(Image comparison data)

----------------------------------------

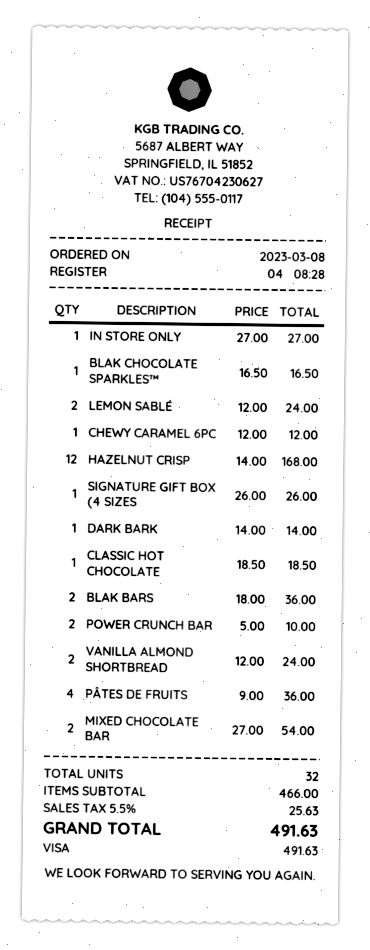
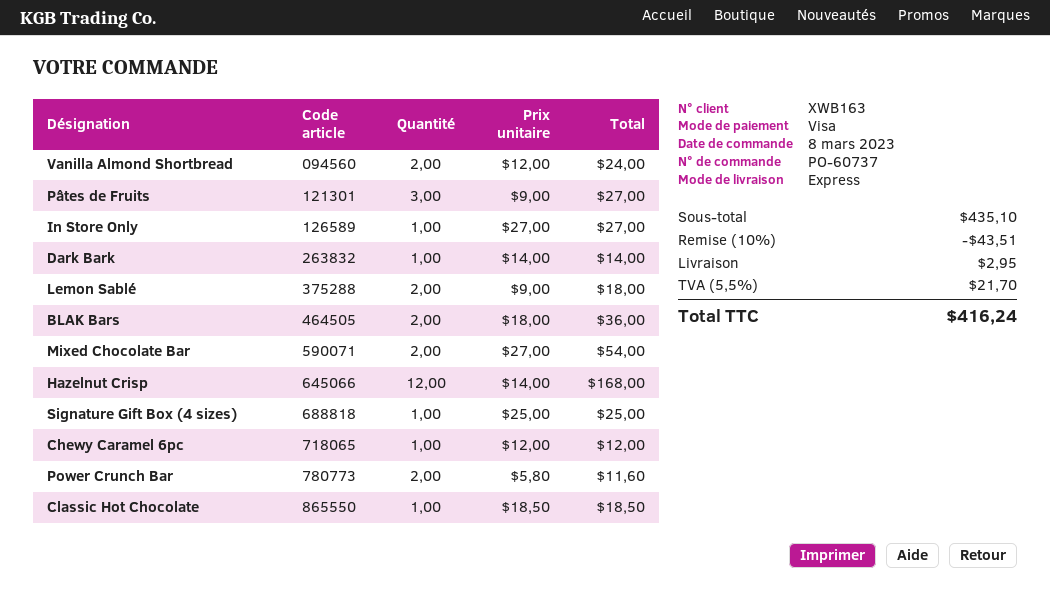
BLAK CHOCOLATE SPARKLES™: 1 x 16.50 = 16.50 -> none
LEMON SABLÉ: 2 x 12.00 = 24.00 -> 2 x 9.00 = 18.00
SIGNATURE GIFT BOX (4 SIZES: 1 x 26.00 = 26.00 -> 1 x 25.00 = 25.00
POWER CRUNCH BAR: 2 x 5.00 = 10.00 -> 2 x 5.80 = 11.60
PÂTES DE FRUITS: 4 x 9.00 = 36.00 -> 3 x 9.00 = 27.00
subtotal: 466.00 -> 435.10
discount: none -> 10% = 43.51
shipping: none -> 2.95
tax: 5.5% = 25.63 -> 5.5% = 21.70
total: 491.63 -> 416.24

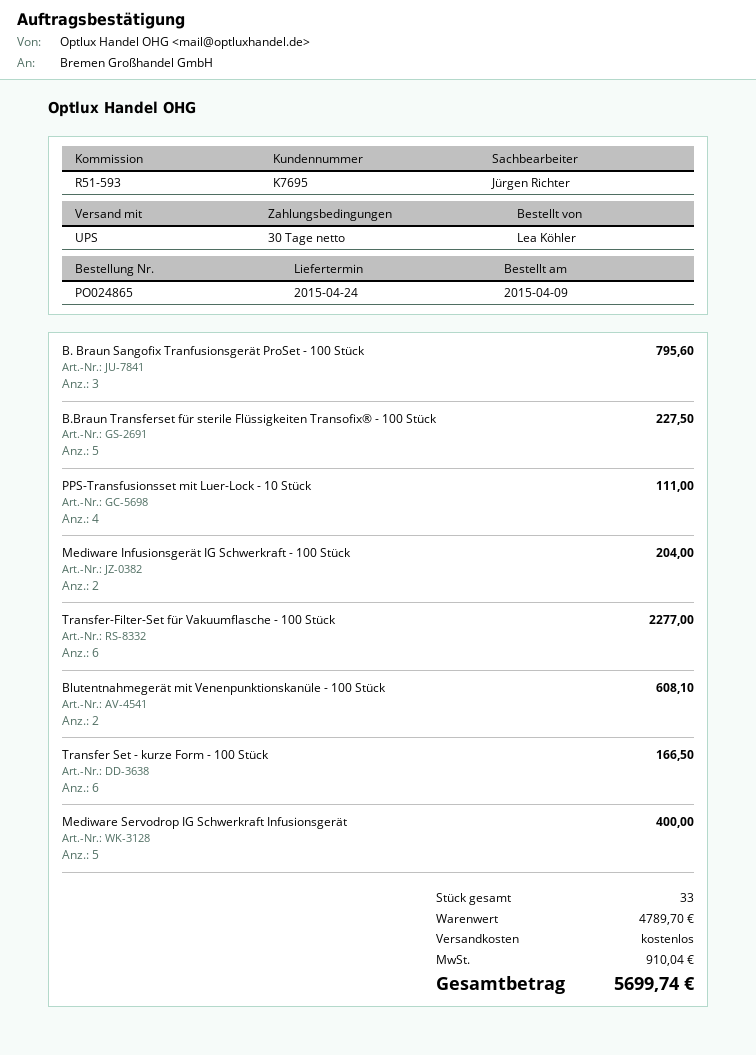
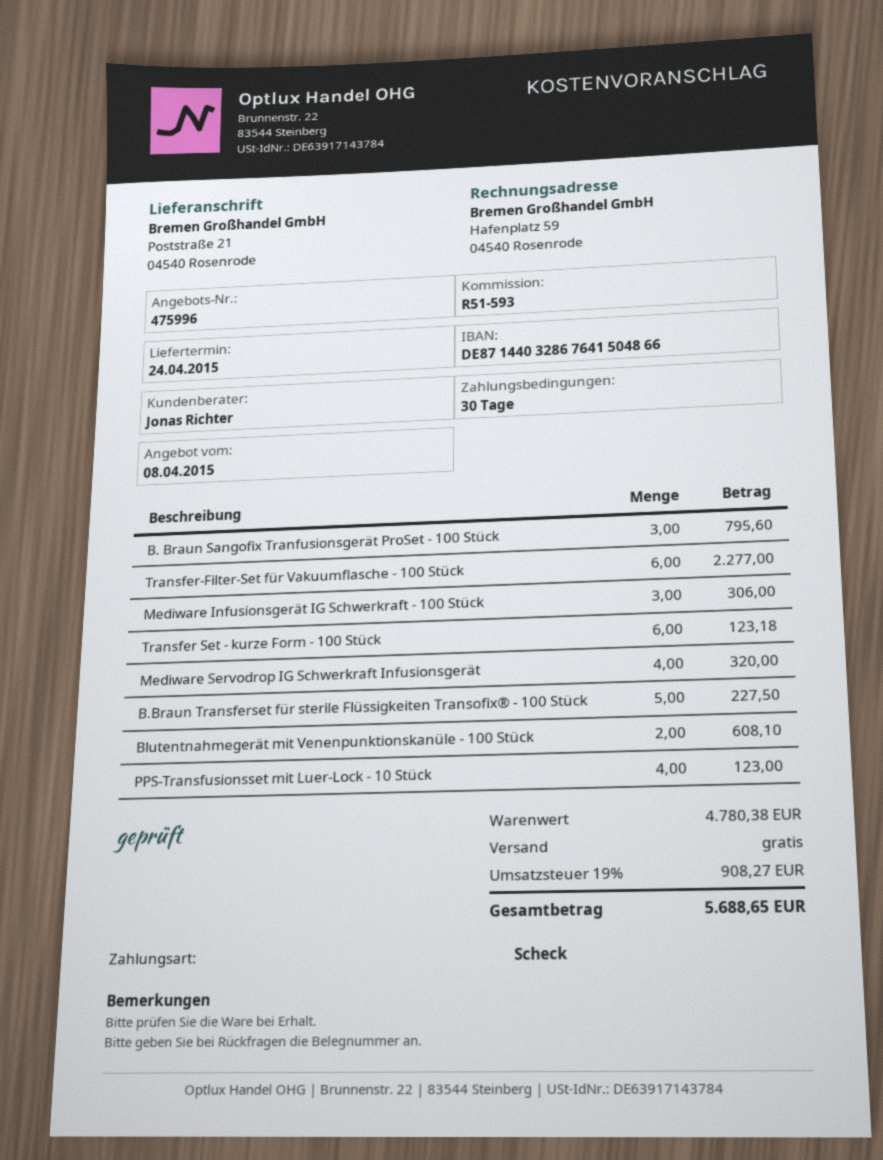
sales rep: Jürgen Richter -> Jonas Richter
PPS-Transfusionsset mit Luer-Lock - 10 Stück: 4 for 111.00 -> 4 for 123.00
Mediware Infusionsgerät IG Schwerkraft - 100 Stück: 2 for 204.00 -> 3 for 306.00
Transfer Set - kurze Form - 100 Stück: 6 for 166.50 -> 6 for 123.18
Mediware Servodrop IG Schwerkraft Infusionsgerät: 5 for 400.00 -> 4 for 320.00
subtotal: 4789.70 -> 4780.38
tax: 910.04 -> 908.27
total: 5699.74 -> 5688.65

----------------------------------------

Task item:
Set down word for word every line from the line containing "SIGNATURE GIFT BOX" through the last line of the entries, and nothing more; no pictures.

Task output:
SIGNATURE GIFT BOX (4 SIZES: 1 x 26.00 = 26.00 -> 1 x 25.00 = 25.00
POWER CRUNCH BAR: 2 x 5.00 = 10.00 -> 2 x 5.80 = 11.60
PÂTES DE FRUITS: 4 x 9.00 = 36.00 -> 3 x 9.00 = 27.00
subtotal: 466.00 -> 435.10
discount: none -> 10% = 43.51
shipping: none -> 2.95
tax: 5.5% = 25.63 -> 5.5% = 21.70
total: 491.63 -> 416.24

sales rep: Jürgen Richter -> Jonas Richter
PPS-Transfusionsset mit Luer-Lock - 10 Stück: 4 for 111.00 -> 4 for 123.00
Mediware Infusionsgerät IG Schwerkraft - 100 Stück: 2 for 204.00 -> 3 for 306.00
Transfer Set - kurze Form - 100 Stück: 6 for 166.50 -> 6 for 123.18
Mediware Servodrop IG Schwerkraft Infusionsgerät: 5 for 400.00 -> 4 for 320.00
subtotal: 4789.70 -> 4780.38
tax: 910.04 -> 908.27
total: 5699.74 -> 5688.65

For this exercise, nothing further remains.